Primary angle-closure glaucoma (PACG) and retinitis pigmentosa (RP) can co-occur, but the mechanism of their association is not yet established. The purpose of this study was to investigate the differences in ocular biometry parameters and molecular genetics in patients with PACG with or without RP, and to determine the association between PACG and RP. Patients with early-onset PACG (age of onset <45 years) with or without RP were selected from the glaucoma outpatient department after full ocular examinations by the same glaucoma specialist (LX). Ocular biometry parameters were statistically analyzed. Blood samples were collected from the probands, and genomic DNA was sent out for whole exome sequencing. Variants in 326 selected genes, were extracted from the whole exome sequencing data and filtered using multiple bioinformatics analysis. The 326 genes included 10 PACG-associated genes from two genome wide association studies; 45 genes associated with anterior segment dysgenesis, microcornea, and microphthalmia; and 271 RetNet genes. Potential pathogenic variants (PPV) were obtained and underwent further genotype–phenotype analysis. As a result, a total of 32 probands with early-onset PACG were collected; nine had accompanying RP. No significant differences were noted for ocular biometry parameters between patients with PACG with RP and with PACG alone. Systematic analysis of the variants revealed that 16 of 32 probands (50%) carried PPV in 15 of 326 genes, including 14 RetNet genes and one anterior segment dysgenesis-associated gene. Of these 16 probands with PPV, five (55.56%) were from the group of nine probands with both had PACG and RP and 11 (47.83%) were from the group of 23 probands with PACG alone. Of the 15 genes, five genes, CRB1, COL2A1, RHO, RP1L1, and PAX6, were reported to cause phenotypes including glaucoma. The variants in RetNet genes appeared to be associated with a significant proportion of PACG, especially in probands with both PACG and RP. These findings enrich the phenotype spectrum of RetNet genes and provide clues for genetic screening for glaucoma. Our study suggests a genetic association between PACG and RP, although the cause-effect relationship between them needs further validation.
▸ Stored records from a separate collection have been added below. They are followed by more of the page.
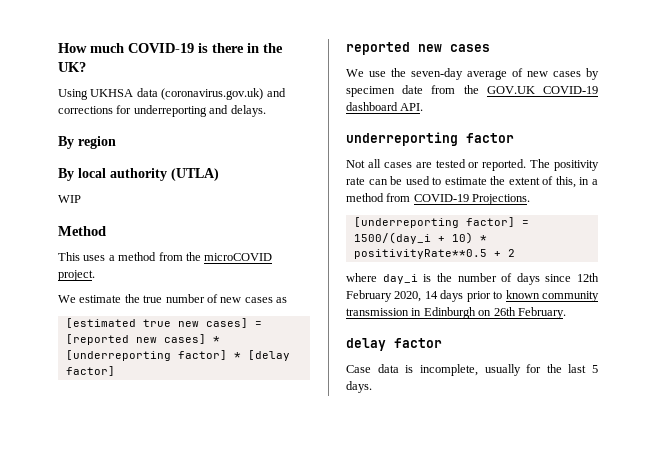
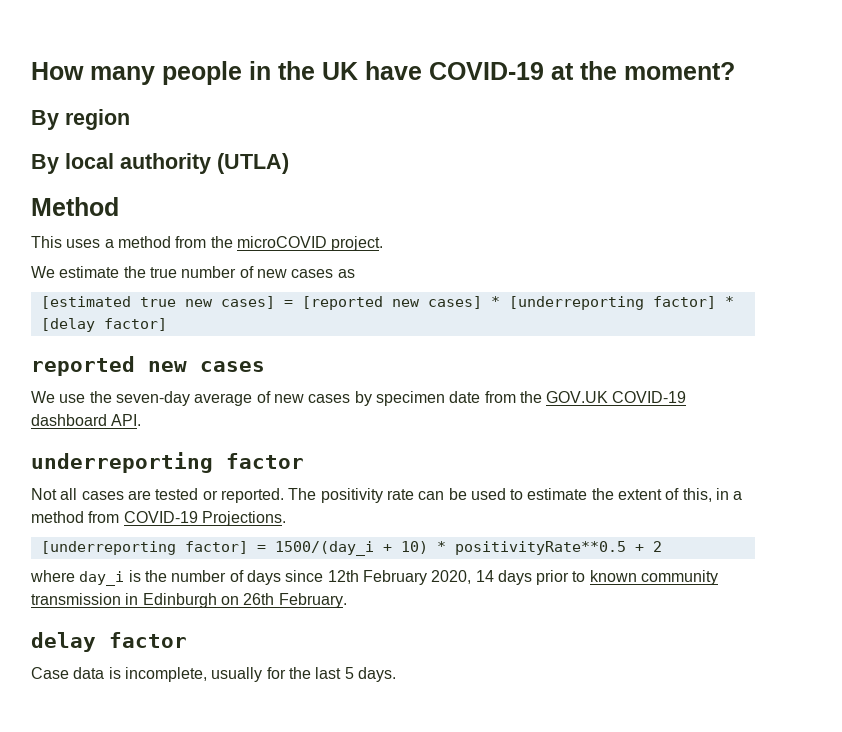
- How much COVID-19 is there in the UK?
- Using UKHSA data (coronavirus.gov.uk) and corrections for underreporting and delays.
+ How many people in the UK have COVID-19 at the moment?
- WIP

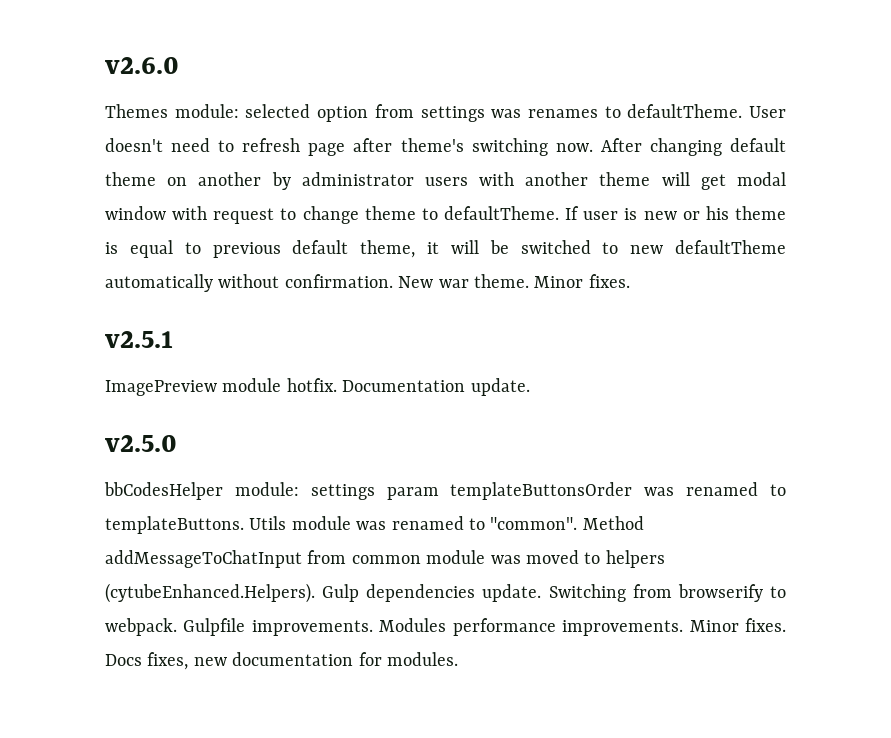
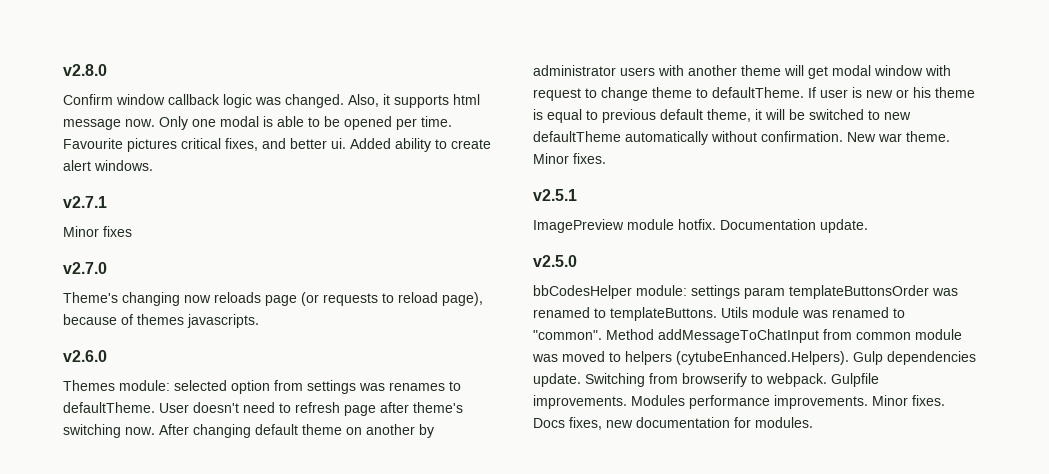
+ v2.8.0
+ Confirm window callback logic was changed. Also, it supports html message now. Only one modal is able to be opened per time. Favourite pictures critical fixes, and better ui. Added ability to create alert windows.
+ v2.7.1
+ Minor fixes
+ v2.7.0
+ Theme's changing now reloads page (or requests to reload page), because of themes javascripts.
原发性闭角型青光眼（PACG）和色素性视网膜炎（RP）可以同时发生，但它们的关联机制尚未建立。这项研究的目的是调查有或没有RP的PACG患者的眼部生物学参数和分子遗传学差异，并确定PACG和RP之间的关联。由青光眼专科医师（LX）进行全眼检查后，从青光眼门诊部中选择患有或不伴有RP的早发PACG（发病年龄<45岁）的患者。对眼生物统计参数进行统计分析。从先证者那里采集血样，并发送基因组DNA进行全外显子组测序。从整个外显子组测序数据中提取了326个选定基因的变体，并使用多种生物信息学分析进行了过滤。326个基因包括来自两项全基因组关联研究的10个与PACG相关的基因。与前节发育不全，微角膜和小眼症相关的45个基因；和271个RetNet基因。获得了潜在的致病变异体（PPV），并进行了进一步的基因型-表型分析。结果，共收集了32例早发PACG的先证者。九人有随行RP。在RP的PACG患者和单独的PACG患者之间，眼部生物学参数没有显着差异。对变异体的系统分析显示，32个先证者中有16个（50％）在326个基因中的15个中携带PPV，其中包括14个RetNet基因和一个与前节发育不良相关的基因。在这16个PPV的先证者中，有五个（55.56％）来自具有PACG和RP的9个先证者，以及11个（47。83％的患者来自仅使用PACG的23个先证者。在15个基因中，有5个基因，据报道，CRB1，COL2A1，RHO，RP1L1和PAX6会引起包括青光眼在内的表型。RetNet基因的变体似乎与很大一部分的PACG有关，尤其是在同时具有PACG和RP的先证者中。这些发现丰富了RetNet基因的表型谱，为青光眼的遗传筛查提供了线索。我们的研究表明，PACG和RP之间存在遗传关联，尽管它们之间的因果关系需要进一步验证。